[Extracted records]
*** Block opens ***

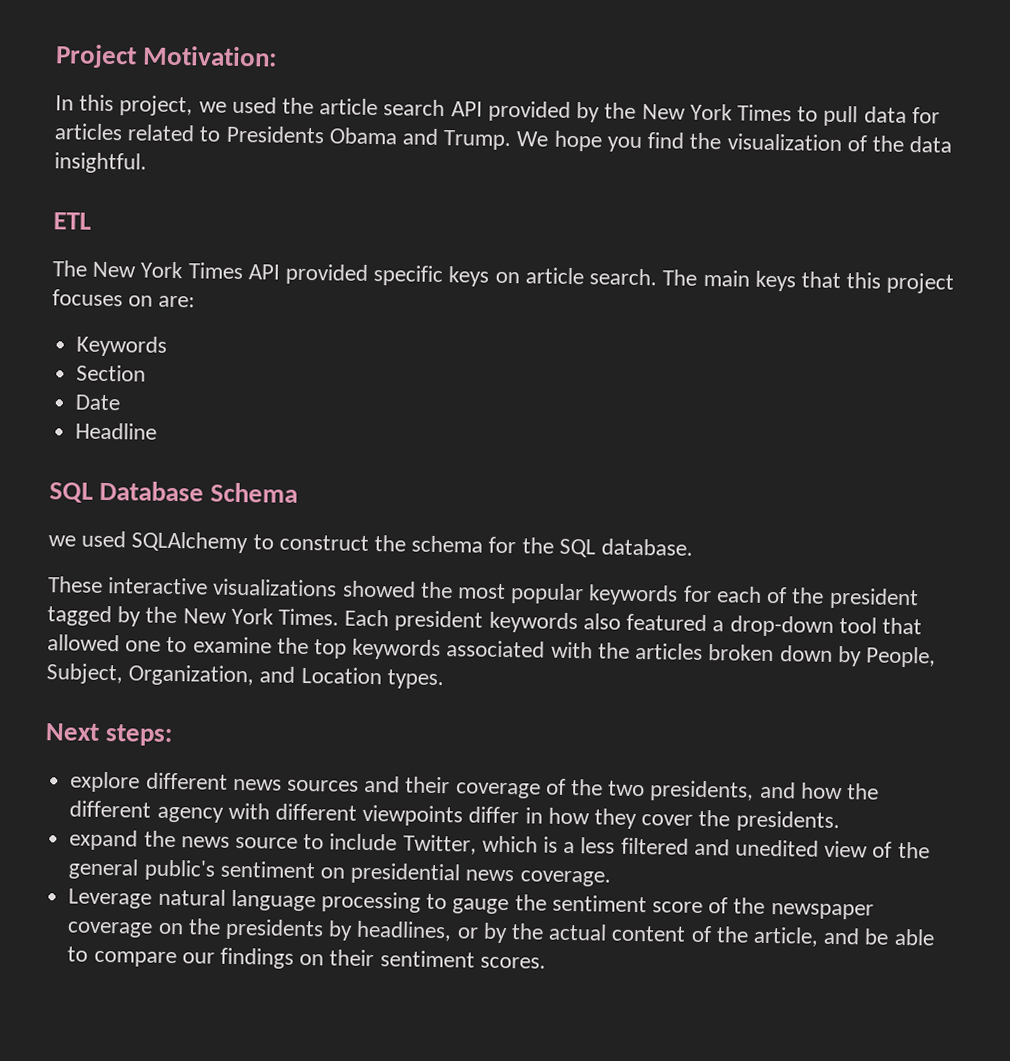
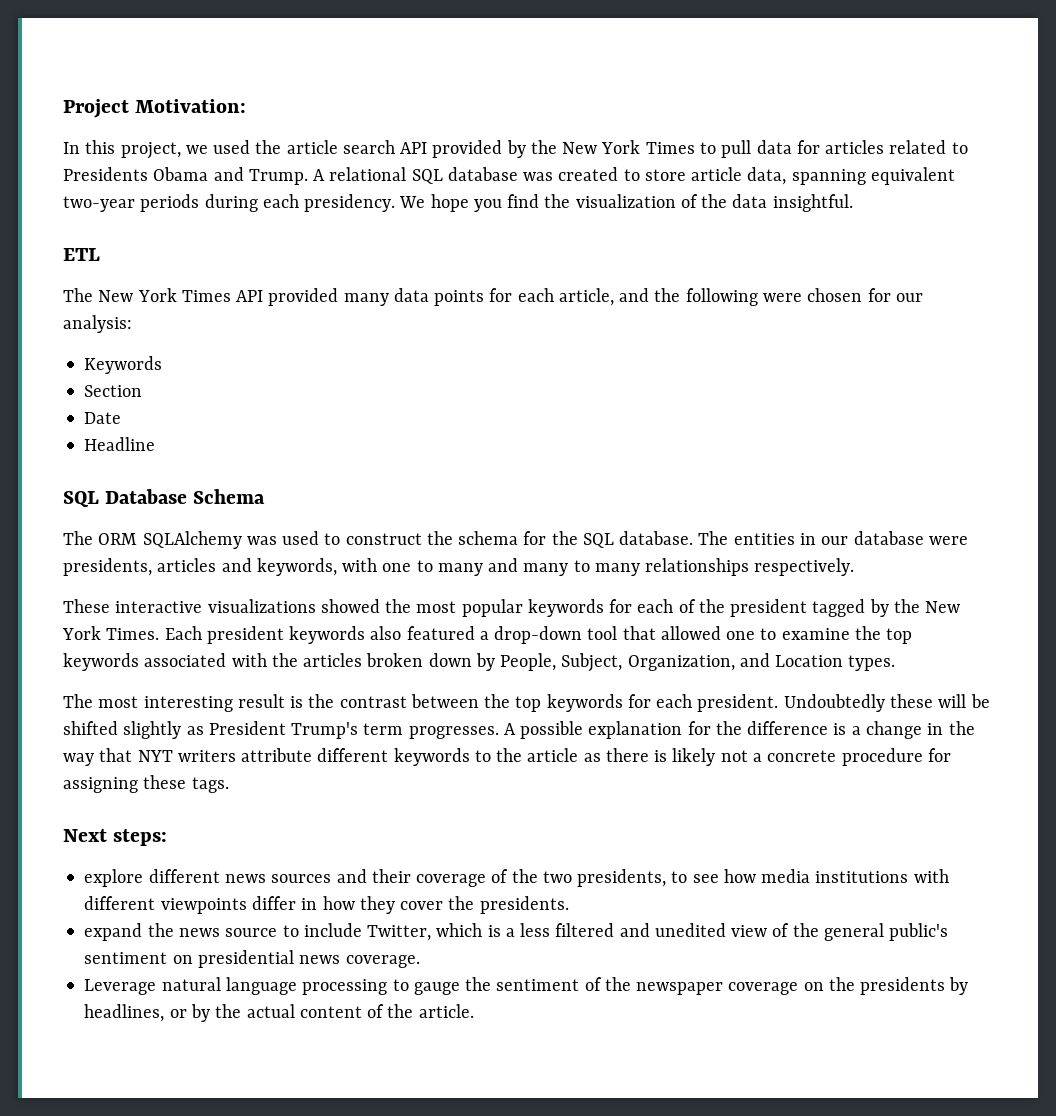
+ A relational SQL database was created to store article data, spanning equivalent two-year periods during each presidency.
- The New York Times API provided specific keys on article search. The main keys that this project focuses on are:
+ The New York Times API provided many data points for each article, and the following were chosen for our analysis:
- we used SQLAlchemy to construct the schema for the SQL database.
+ The ORM SQLAlchemy was used to construct the schema for the SQL database. The entities in our database were presidents, articles and keywords, with one to many and many to many relationships respectively.
+ The most interesting result is the contrast between the top keywords for each president. Undoubtedly these will be shifted slightly as President Trump's term progresses. A possible explanation for the difference is a change in the way that NYT writers attribute different keywords to the article as there is likely not a concrete procedure for assigning these tags.
- explore different news sources and their coverage of the two presidents, and how the different agency with different viewpoints differ in how they cover the presidents.
+ explore different news sources and their coverage of the two presidents, to see how media institutions with different viewpoints differ in how they cover the presidents.
- Leverage natural language processing to gauge the sentiment score of the newspaper coverage on the presidents by headlines, or by the actual content of the article, and be able to compare our findings on their sentiment scores.
+ Leverage natural language processing to gauge the sentiment of the newspaper coverage on the presidents by headlines, or by the actual content of the article.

*** Block closes ***

▶ [Task requirements] Apart from the pictures, return every entry above exactly as given.

▶ [Exercise output]
+ A relational SQL database was created to store article data, spanning equivalent two-year periods during each presidency.
- The New York Times API provided specific keys on article search. The main keys that this project focuses on are:
+ The New York Times API provided many data points for each article, and the following were chosen for our analysis:
- we used SQLAlchemy to construct the schema for the SQL database.
+ The ORM SQLAlchemy was used to construct the schema for the SQL database. The entities in our database were presidents, articles and keywords, with one to many and many to many relationships respectively.
+ The most interesting result is the contrast between the top keywords for each president. Undoubtedly these will be shifted slightly as President Trump's term progresses. A possible explanation for the difference is a change in the way that NYT writers attribute different keywords to the article as there is likely not a concrete procedure for assigning these tags.
- explore different news sources and their coverage of the two presidents, and how the different agency with different viewpoints differ in how they cover the presidents.
+ explore different news sources and their coverage of the two presidents, to see how media institutions with different viewpoints differ in how they cover the presidents.
- Leverage natural language processing to gauge the sentiment score of the newspaper coverage on the presidents by headlines, or by the actual content of the article, and be able to compare our findings on their sentiment scores.
+ Leverage natural language processing to gauge the sentiment of the newspaper coverage on the presidents by headlines, or by the actual content of the article.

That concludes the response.